Build a Real-Time Fraud Detection System Using RisingWave

Overview

The need for real-time fraud detection

As online transactions continue to rise, merchants and payment service providers face a growing challenge: detecting and preventing fraudulent activities in real-time. Traditional fraud detection systems, which analyze transactions hours or even days after they occur, are no longer sufficient. With the increasing velocity of online transactions, the need for real-time fraud detection has become more pressing than ever.

The complexity of building real-time fraud-detection systems

However, building a real-time fraud detection system has historically been a complex and costly endeavor. Typically, organizations rely on a patchwork of multiple technologies, including data collection and ingestion, data transformation, detection mechanisms, and response and alerting logic. This multi-component architecture can be a nightmare to integrate, requires specialized expertise to maintain, and often struggles to scale as transaction volumes surge.

Simplifying real-time data processing with RisingWave

RisingWave, a streaming database, offers a simpler approach to real-time data processing. By providing a unified platform, developers can use familiar SQL to ingest transaction streams in real-time, define fraud detection logic, write alerting rules, and output suspicious transaction data to downstream applications.

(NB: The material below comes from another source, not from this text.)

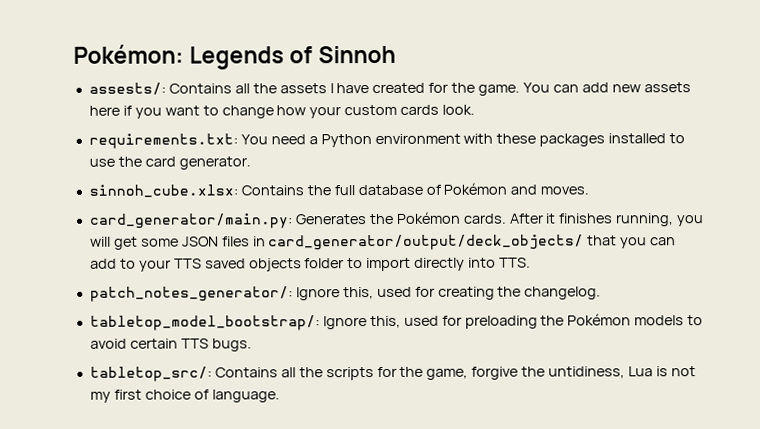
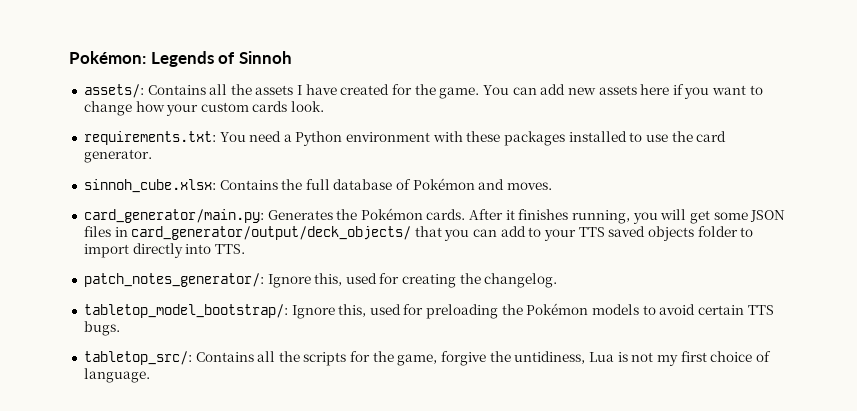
- assests/: Contains all the assets I have created for the game.
+ assets/: Contains all the assets I have created for the game.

This streamlined approach eliminates the complexity and integration headaches associated with traditional architectures.

In this article, we'll take a step-by-step approach to building a real-time fraud detection system using RisingWave.

Architecture

The system include the following components:

A Kafka topic that contains a real-time transaction stream.
RisingWave, a streaming database that performs these functions:
- Ingests data from the Kafka topic, processing transactions as they occur.
- Filters and aggregates data in real-time, applying rules to identify suspicious patterns.
- Store the results of its analysis, providing a historical record of transactions and detected fraud.
- Stream identified fraudulent transactions to another Kafka topic.
Another Kafka topic that received the stream of fraudulent transactions from RisingWave. This topic can trigger downstream actions such as stopping the fraud transactions and/or sending alerts.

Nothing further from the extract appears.